Slack → WebSockets. Every active Slack session maintains a persistent WebSocket. Messages, typing indicators, read receipts, and presence heartbeats all transit the same channel. Slack's backend routes WebSocket frames through a Redis pub/sub layer so that when Alice's message arrives on Server A, it fans out to Bob's connection on Server B. The bidirectionality of WebSockets is essential — the client sends typing events and ACKs back to the server over the same connection.

ChatGPT → Server-Sent Events. GPT-4's output is generated token-by-token. OpenAI streams each token as an SSE event the moment the model produces it. The "typing" effect you see in the interface is real — tokens are generated sequentially and delivered via SSE with ~50 ms latency per batch. SSE is the correct choice here because communication is one-way only: the server streams, the client displays. The initial prompt was already sent via a regular HTTP POST.

Twitter (historically) → Long Polling. Twitter's notification bell and real-time timeline used Long Polling for years. Their engineering team documented that WebSockets added sticky session and fan-out complexity that was disproportionate to their primarily-read workload — notifications flow from server to client, and sub-second delivery was achievable without a persistent bidirectional channel.

GitHub Actions → Server-Sent Events. Live build logs stream to your browser as each pipeline step executes. The server appends log lines to an SSE stream in sequence. If your network drops mid-build, Last-Event-ID lets the browser resume the stream from the last received line — no missed log output and no full-page reload.

Online multiplayer games → WebSockets. Agar.io, Slither.io, and similar browser games use WebSockets for bidirectional position sync at 20–60 messages/second per player. At this frequency, the 2-byte WebSocket frame header is critical — an equivalent polling approach would spend more bandwidth on HTTP headers than on the actual game state.

⚖️ Trade-offs & Failure Modes: Why Each Real-Time Pattern Has a Price

Dimension	Short Polling	Long Polling	SSE	WebSockets
Delivery latency	High — interval delay	Low — ~100 ms	Very low — ~50 ms	Excellent — ~20 ms
Bandwidth efficiency	Poor — full headers per poll	Moderate — headers per event	High — framing only	Highest — 2-byte frames
Server state	None (stateless)	Held response objects	Held stream objects	Raw TCP sockets
Bidirectional?	No	No	No	Yes
Auto-reconnect	Client implements	Client must re-poll	Built-in (EventSource)	Manual or library
Proxy/firewall compatibility	Excellent	Good	Good	Variable — often blocked
Scaling infrastructure	None needed	Async server	Async server	Broker + sticky sessions
HTTP/2 benefit	Multiplexing	Multiplexing	Multiplexing + stream reuse	Not applicable (upgrades away from HTTP)

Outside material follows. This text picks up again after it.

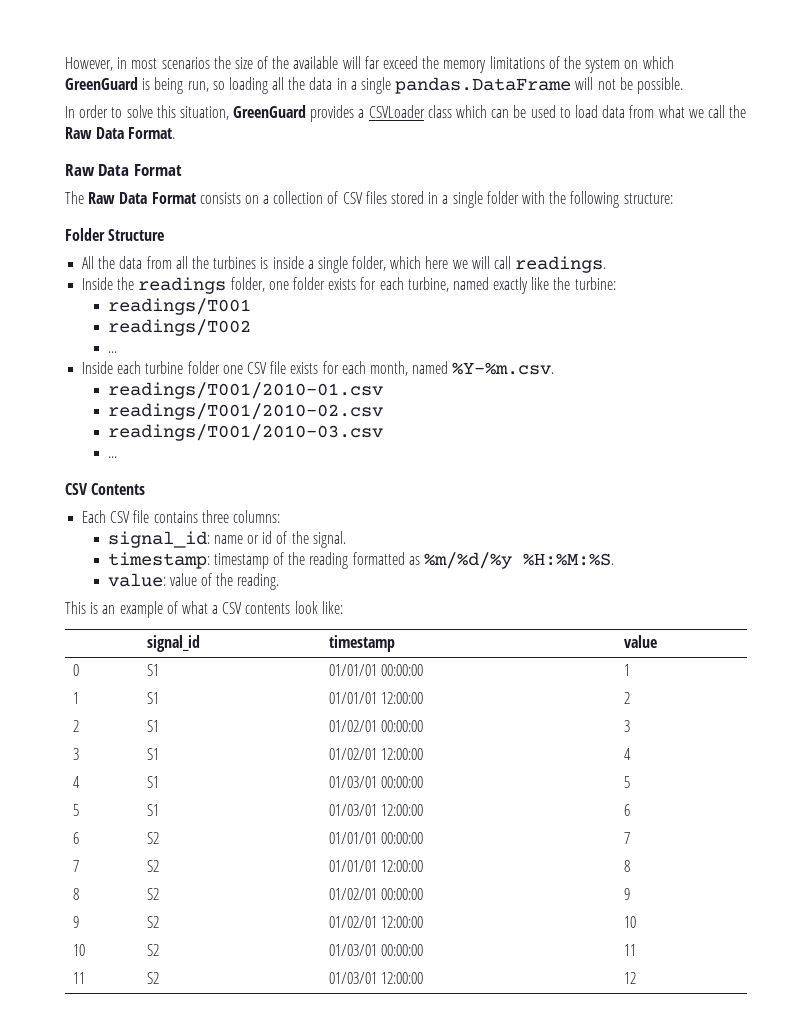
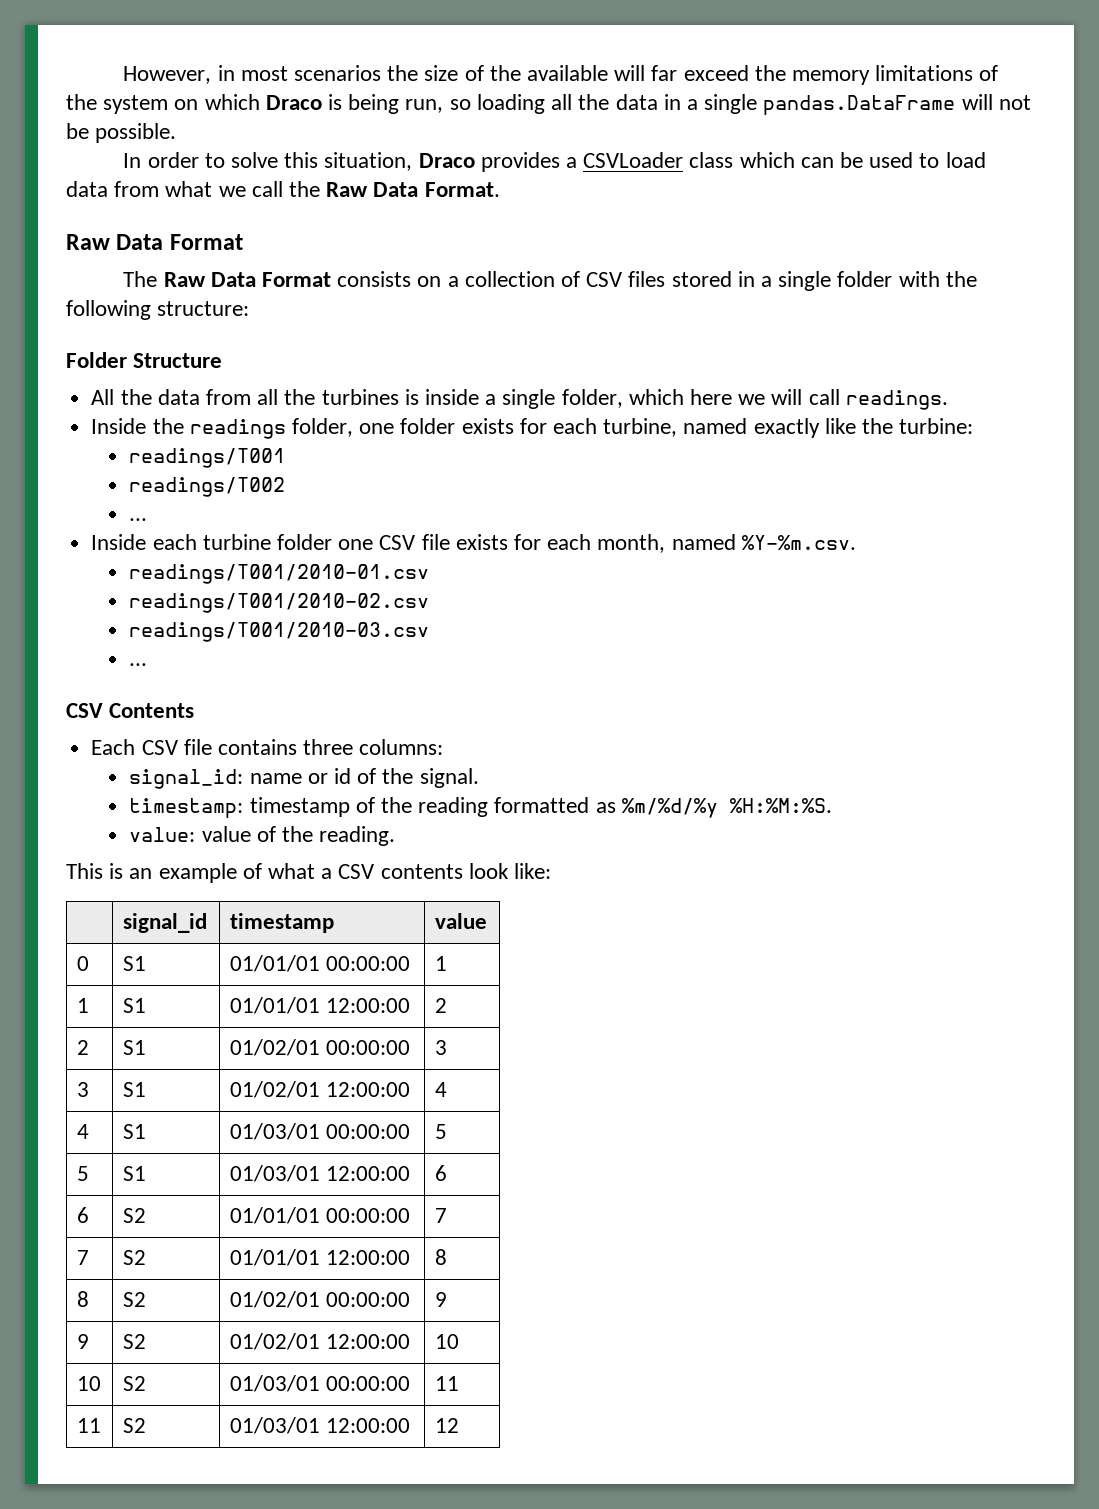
- However, in most scenarios the size of the available will far exceed the memory limitations of the system on which GreenGuard is being run, so loading all the data in a single pandas.DataFrame will not be possible.
+ However, in most scenarios the size of the available will far exceed the memory limitations of the system on which Draco is being run, so loading all the data in a single pandas.DataFrame will not be possible.
- In order to solve this situation, GreenGuard provides a CSVLoader class which can be used to load data from what we call the Raw Data Format.
+ In order to solve this situation, Draco provides a CSVLoader class which can be used to load data from what we call the Raw Data Format.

Failure modes to plan for:

WebSocket connection loss at scale. Mobile networks and corporate proxies aggressively terminate connections that appear idle. Without server-to-client heartbeat pings every 25–30 seconds, clients silently disconnect while the server still believes the connection is alive. Implement ping/pong and exponential-backoff reconnect on every WebSocket deployment.

Long Polling timeout storms. If your server imposes a 30-second hold timeout and 100,000 clients all hit it simultaneously (e.g., after a server restart), you receive a 100,000-request wave the instant the timeout expires. Jitter individual timeouts by ±5–10 seconds to spread the reconnect load.

SSE and the HTTP/1.1 browser connection limit. Browsers cap HTTP/1.1 connections per origin at 6. If you open six SSE streams from a single tab (or a single page uses multiple SSE-backed widgets), you exhaust the limit and subsequent requests queue. The fix is HTTP/2 (which multiplexes over one TCP connection with no per-stream limit) or consolidating all server events into a single SSE endpoint filtered by topic.

WebSocket fan-out across instances. A WebSocket connection is pinned to the server instance that accepted the upgrade. When you scale horizontally, a message arriving at Instance A must reach users connected to Instance B, C, and D. The standard solution is a Redis pub/sub topic or Kafka partition that every instance subscribes to — but this pub/sub layer becomes a throughput bottleneck under heavy fan-out.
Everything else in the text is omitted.